DATA IN THIS EXERCISE Start Marker
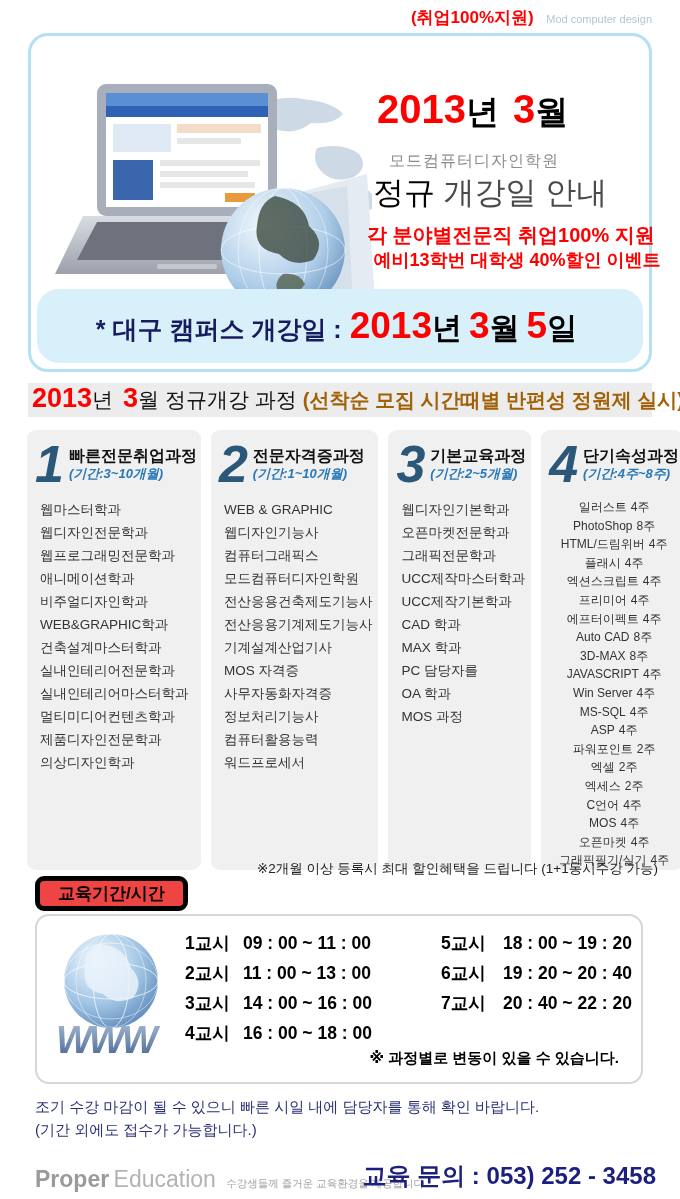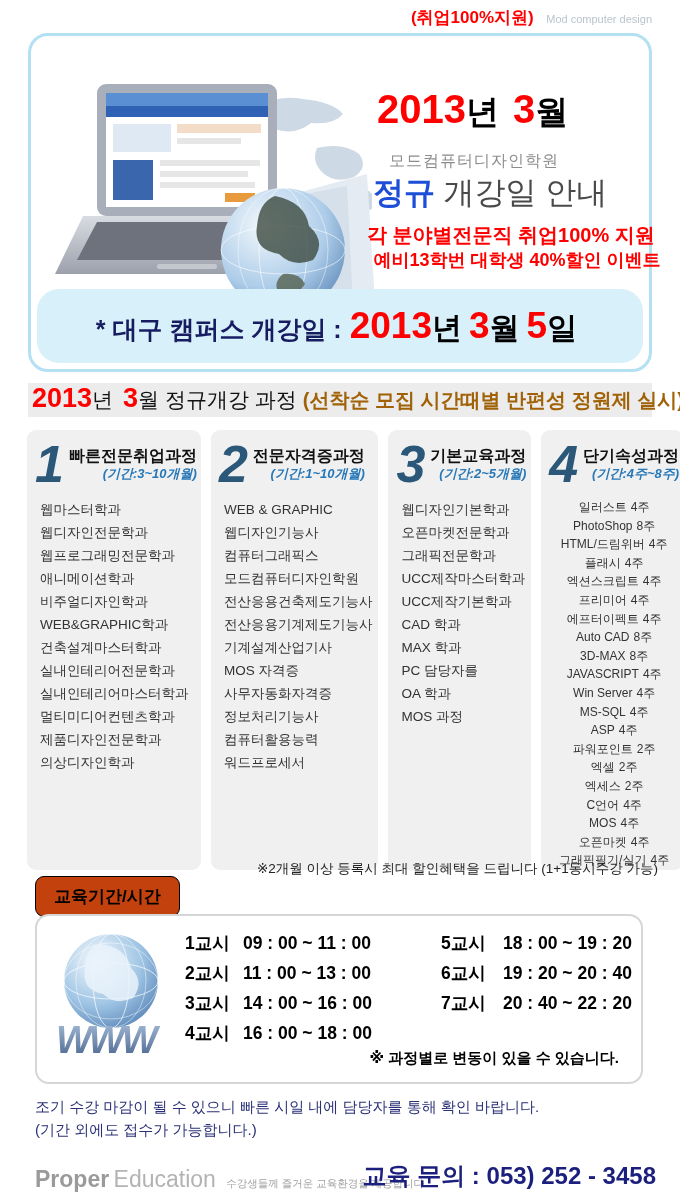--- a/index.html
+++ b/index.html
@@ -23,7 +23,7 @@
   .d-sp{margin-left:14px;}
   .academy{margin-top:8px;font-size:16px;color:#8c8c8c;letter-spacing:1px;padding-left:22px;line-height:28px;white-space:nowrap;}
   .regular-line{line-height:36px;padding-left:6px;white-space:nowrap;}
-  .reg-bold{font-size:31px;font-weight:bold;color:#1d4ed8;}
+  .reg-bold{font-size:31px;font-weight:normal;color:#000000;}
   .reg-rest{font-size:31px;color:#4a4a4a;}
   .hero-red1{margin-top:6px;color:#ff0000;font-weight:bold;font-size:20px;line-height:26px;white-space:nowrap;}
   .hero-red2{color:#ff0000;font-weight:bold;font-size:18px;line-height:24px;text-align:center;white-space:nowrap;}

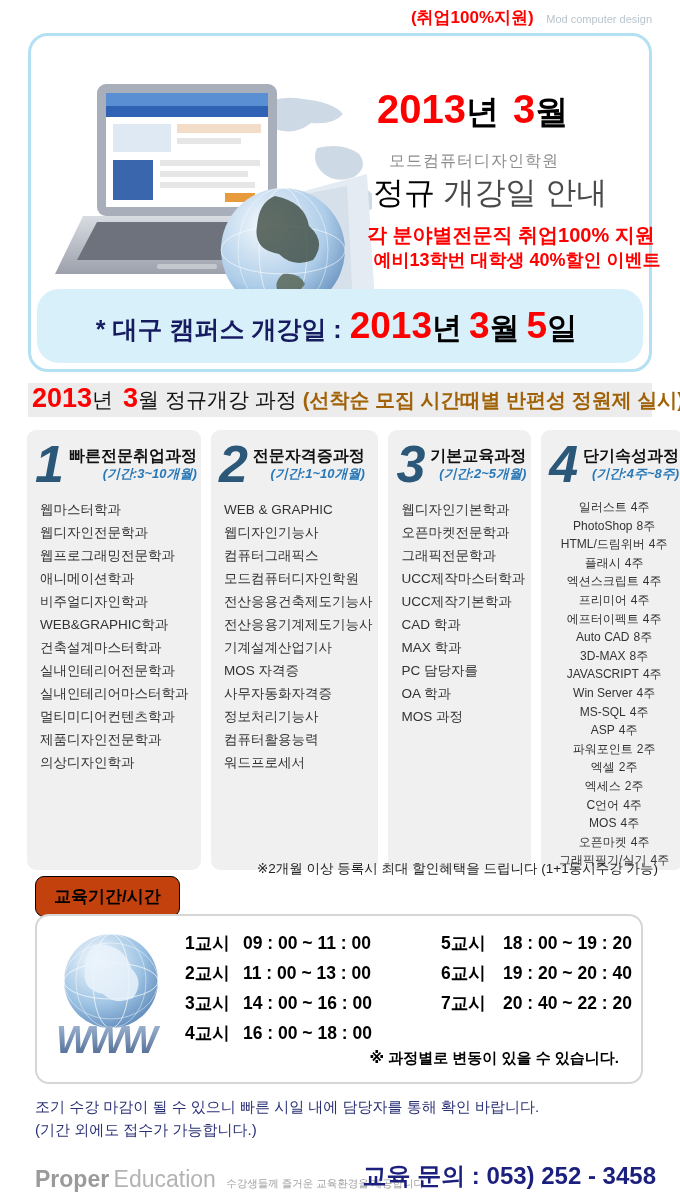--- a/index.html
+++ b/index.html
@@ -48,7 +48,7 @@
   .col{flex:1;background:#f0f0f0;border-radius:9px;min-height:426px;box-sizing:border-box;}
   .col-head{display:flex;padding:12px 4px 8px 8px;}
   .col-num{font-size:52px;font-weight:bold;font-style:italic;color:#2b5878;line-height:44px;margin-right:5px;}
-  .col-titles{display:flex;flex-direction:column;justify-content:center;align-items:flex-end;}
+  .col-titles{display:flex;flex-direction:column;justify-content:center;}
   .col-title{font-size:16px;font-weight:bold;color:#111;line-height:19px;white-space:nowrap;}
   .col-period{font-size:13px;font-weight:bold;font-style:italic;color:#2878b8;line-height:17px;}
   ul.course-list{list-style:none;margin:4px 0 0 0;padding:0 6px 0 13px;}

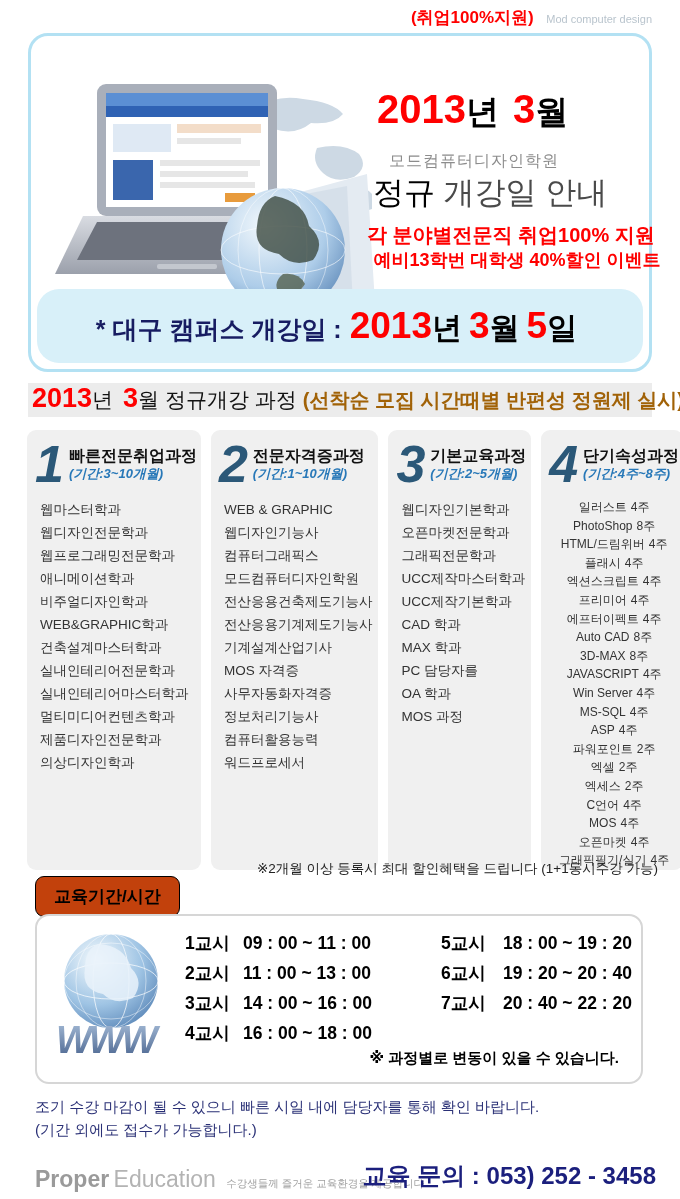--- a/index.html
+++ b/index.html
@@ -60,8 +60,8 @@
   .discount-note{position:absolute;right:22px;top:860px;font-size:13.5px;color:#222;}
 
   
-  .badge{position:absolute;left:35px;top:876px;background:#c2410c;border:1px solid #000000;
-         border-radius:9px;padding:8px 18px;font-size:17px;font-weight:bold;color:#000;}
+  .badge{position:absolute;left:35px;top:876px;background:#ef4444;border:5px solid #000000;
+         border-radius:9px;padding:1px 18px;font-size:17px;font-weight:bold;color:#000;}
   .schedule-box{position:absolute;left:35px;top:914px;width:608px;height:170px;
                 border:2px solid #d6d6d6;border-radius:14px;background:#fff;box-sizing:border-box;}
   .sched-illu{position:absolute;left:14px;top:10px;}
DATA IN THIS EXERCISE End Marker
DATA IN THIS EXERCISE Start Marker
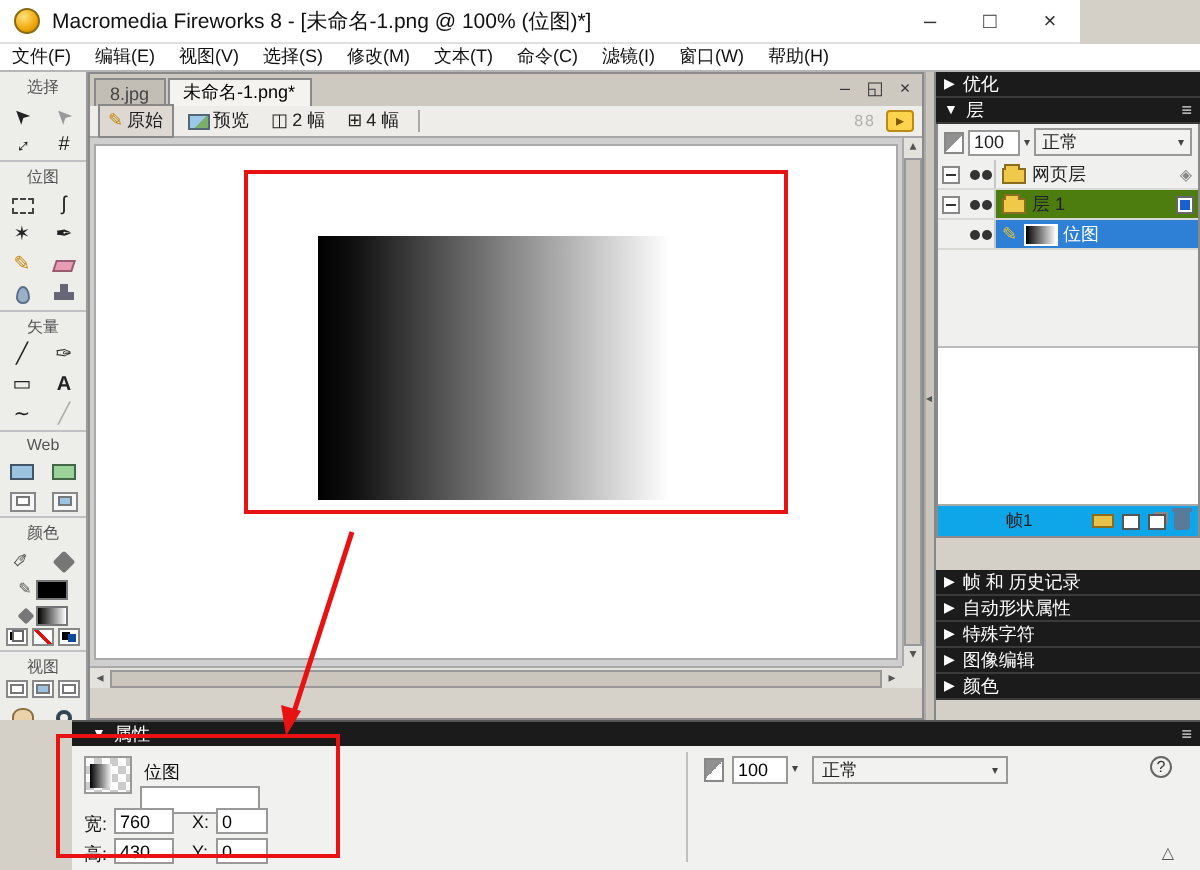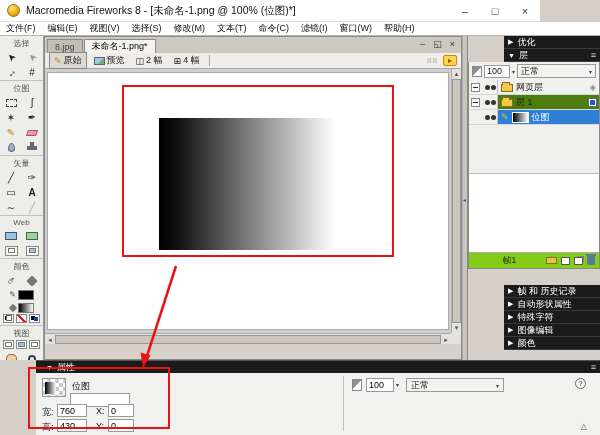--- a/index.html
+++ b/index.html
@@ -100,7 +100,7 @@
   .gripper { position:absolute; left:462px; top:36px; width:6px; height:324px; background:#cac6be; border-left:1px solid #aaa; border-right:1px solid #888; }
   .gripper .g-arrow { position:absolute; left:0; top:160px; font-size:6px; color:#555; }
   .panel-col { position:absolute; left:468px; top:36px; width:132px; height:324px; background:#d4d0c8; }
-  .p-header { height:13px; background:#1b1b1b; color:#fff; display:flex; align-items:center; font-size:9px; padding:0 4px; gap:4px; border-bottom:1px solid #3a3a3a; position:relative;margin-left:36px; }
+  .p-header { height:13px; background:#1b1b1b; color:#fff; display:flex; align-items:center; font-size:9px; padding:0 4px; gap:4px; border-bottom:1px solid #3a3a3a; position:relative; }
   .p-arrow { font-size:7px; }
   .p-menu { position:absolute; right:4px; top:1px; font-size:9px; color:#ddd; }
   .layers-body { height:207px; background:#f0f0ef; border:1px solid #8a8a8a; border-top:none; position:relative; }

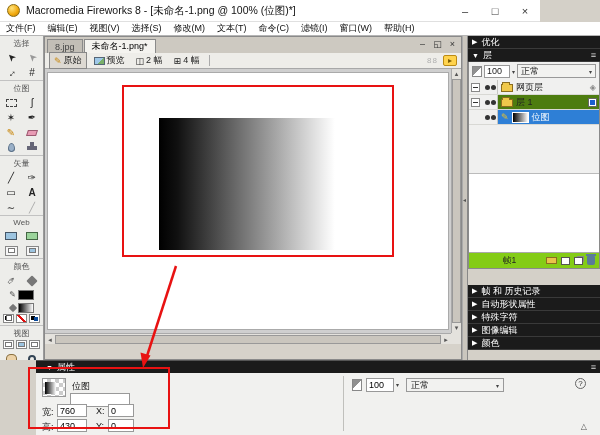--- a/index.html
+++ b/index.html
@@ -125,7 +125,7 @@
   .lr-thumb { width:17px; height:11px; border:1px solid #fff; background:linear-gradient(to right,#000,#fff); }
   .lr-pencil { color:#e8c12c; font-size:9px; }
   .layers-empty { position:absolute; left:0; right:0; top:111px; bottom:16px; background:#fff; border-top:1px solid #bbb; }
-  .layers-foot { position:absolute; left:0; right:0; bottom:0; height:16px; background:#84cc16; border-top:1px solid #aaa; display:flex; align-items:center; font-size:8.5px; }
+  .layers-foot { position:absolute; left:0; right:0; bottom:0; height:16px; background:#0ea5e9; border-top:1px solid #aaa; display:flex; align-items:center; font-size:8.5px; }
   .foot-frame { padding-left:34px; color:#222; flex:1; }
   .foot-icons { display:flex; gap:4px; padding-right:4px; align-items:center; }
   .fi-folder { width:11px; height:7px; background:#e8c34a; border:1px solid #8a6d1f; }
DATA IN THIS EXERCISE End Marker
DATA IN THIS EXERCISE Start Marker
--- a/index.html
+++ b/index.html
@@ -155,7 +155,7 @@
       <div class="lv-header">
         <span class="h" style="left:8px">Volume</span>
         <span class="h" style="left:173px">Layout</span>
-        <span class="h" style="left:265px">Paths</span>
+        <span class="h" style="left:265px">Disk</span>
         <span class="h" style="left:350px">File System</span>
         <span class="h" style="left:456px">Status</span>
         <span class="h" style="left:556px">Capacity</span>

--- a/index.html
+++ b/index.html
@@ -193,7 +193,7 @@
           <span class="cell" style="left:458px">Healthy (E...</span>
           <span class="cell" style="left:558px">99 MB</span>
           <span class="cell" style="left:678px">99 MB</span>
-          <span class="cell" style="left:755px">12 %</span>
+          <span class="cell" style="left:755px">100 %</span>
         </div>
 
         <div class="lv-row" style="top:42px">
DATA IN THIS EXERCISE End Marker
TRY IT: In the data shown above, how many lines hold the string "badge"? The answer is the number alone.

RESULT OF THE EXERCISE: 2